** GIVEN RECORDS **
[Start of section]

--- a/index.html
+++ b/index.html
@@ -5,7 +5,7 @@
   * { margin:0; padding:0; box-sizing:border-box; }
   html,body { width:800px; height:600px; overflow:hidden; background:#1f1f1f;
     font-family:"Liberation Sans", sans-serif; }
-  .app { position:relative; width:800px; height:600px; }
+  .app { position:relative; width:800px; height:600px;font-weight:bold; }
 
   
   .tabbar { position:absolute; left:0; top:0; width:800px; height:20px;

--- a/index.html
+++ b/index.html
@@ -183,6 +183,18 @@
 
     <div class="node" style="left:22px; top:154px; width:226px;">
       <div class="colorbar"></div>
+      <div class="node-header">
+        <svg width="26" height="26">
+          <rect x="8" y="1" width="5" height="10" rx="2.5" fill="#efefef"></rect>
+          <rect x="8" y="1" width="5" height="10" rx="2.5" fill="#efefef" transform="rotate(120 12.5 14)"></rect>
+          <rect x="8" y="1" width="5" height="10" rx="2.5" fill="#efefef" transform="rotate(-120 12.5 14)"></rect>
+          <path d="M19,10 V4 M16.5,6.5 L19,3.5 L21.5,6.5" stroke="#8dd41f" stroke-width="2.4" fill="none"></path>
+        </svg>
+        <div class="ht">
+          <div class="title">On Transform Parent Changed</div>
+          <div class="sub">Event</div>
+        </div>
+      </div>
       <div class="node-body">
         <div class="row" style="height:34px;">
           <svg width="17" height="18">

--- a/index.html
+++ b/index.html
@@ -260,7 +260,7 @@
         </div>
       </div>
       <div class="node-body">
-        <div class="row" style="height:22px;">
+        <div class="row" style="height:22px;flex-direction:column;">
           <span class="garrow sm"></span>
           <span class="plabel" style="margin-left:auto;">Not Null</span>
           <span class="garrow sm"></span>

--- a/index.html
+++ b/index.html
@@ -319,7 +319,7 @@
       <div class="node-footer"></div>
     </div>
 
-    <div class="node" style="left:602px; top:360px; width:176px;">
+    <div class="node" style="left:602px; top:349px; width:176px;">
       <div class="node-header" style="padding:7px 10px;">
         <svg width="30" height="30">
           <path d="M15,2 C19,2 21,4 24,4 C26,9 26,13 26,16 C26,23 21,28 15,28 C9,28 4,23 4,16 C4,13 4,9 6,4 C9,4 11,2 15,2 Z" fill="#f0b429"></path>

[End of section]

Your reply should hold every line from the data that contains "padding", copied in full.

** RESPONSE BELOW **
   * { margin:0; padding:0; box-sizing:border-box; }
       <div class="node-header" style="padding:7px 10px;">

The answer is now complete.